A maioria pertencia aos trabalhadores fabris, mas uma delas — dentre tantas — pertencia à certa família, onde o único descendente vivo desta a utilizava para fugir de seus encargos malogrados. Certo homem esguio, de pele macilenta e nariz adunco, com cabelos negros mal cuidados que chegavam aos ombros, emoldurando-lhe o rosto quase sempre com uma expressão severa.
Nesta casa — a última na longa fileira de residências — havia uma pequena sala de visitas no nível térreo, com as paredes cobertas por livros de encadernação escura, que serviam para absorver ainda mais a fraca luz projetada pelo candeeiro preso no teto, e poucos móveis de estofamento puído. Esse era o cômodo que o tal homem mais utilizava, não só para suas leituras e refeições, mas também para descansar seu corpo cansado no sofá velho.
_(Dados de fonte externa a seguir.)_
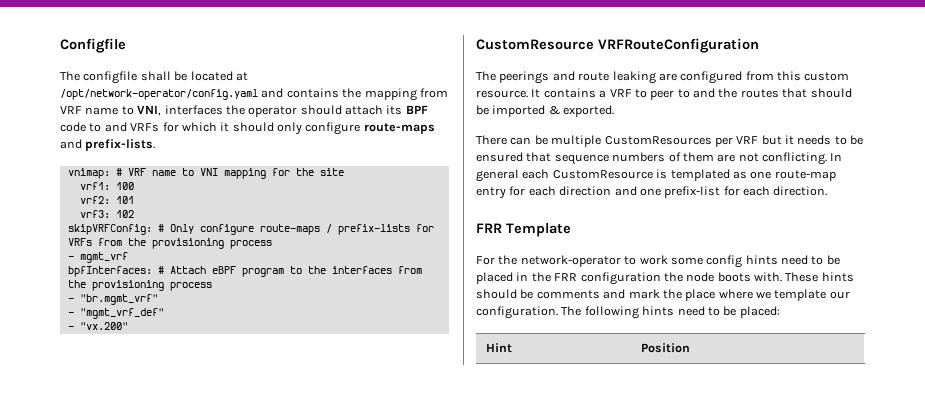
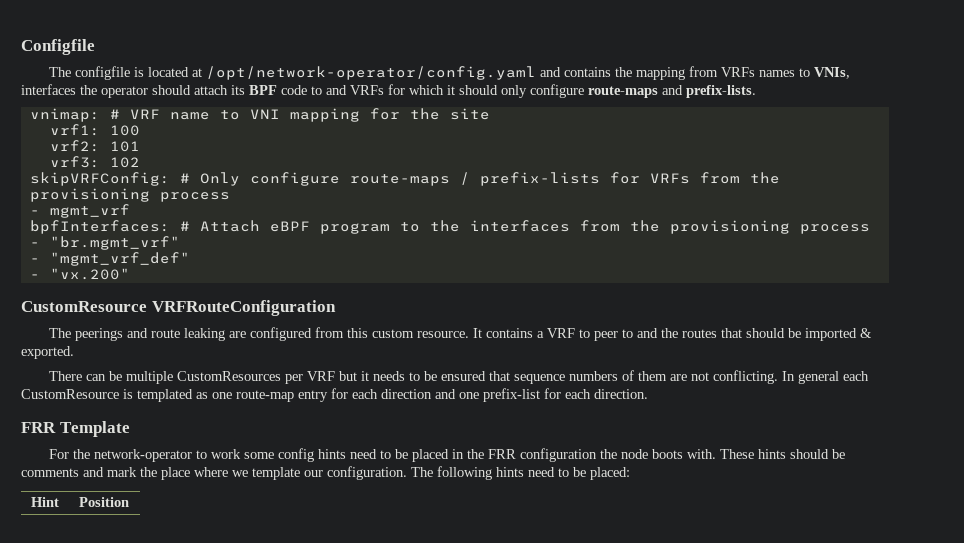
- The configfile shall be located at /opt/network-operator/config.yaml and contains the mapping from VRF name to VNI, interfaces the operator should attach its BPF code to and VRFs for which it should only configure route-maps and prefix-lists.
+ The configfile is located at /opt/network-operator/config.yaml and contains the mapping from VRFs names to VNIs, interfaces the operator should attach its BPF code to and VRFs for which it should only configure route-maps and prefix-lists.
Sobre a mesa bamba repousava uma garrafa de vinho dos elfos pela metade e uma taça vazia. Ele a encheu com sua quinta dose e acomodou-se na poltrona. Sua mente ainda estava límpida, intocada pelos efeitos do álcool. Ficar bêbado era uma tarefa difícil, mas não custava nada tentar. Estava cansado de sempre sentir-se alerta para tudo ao seu redor.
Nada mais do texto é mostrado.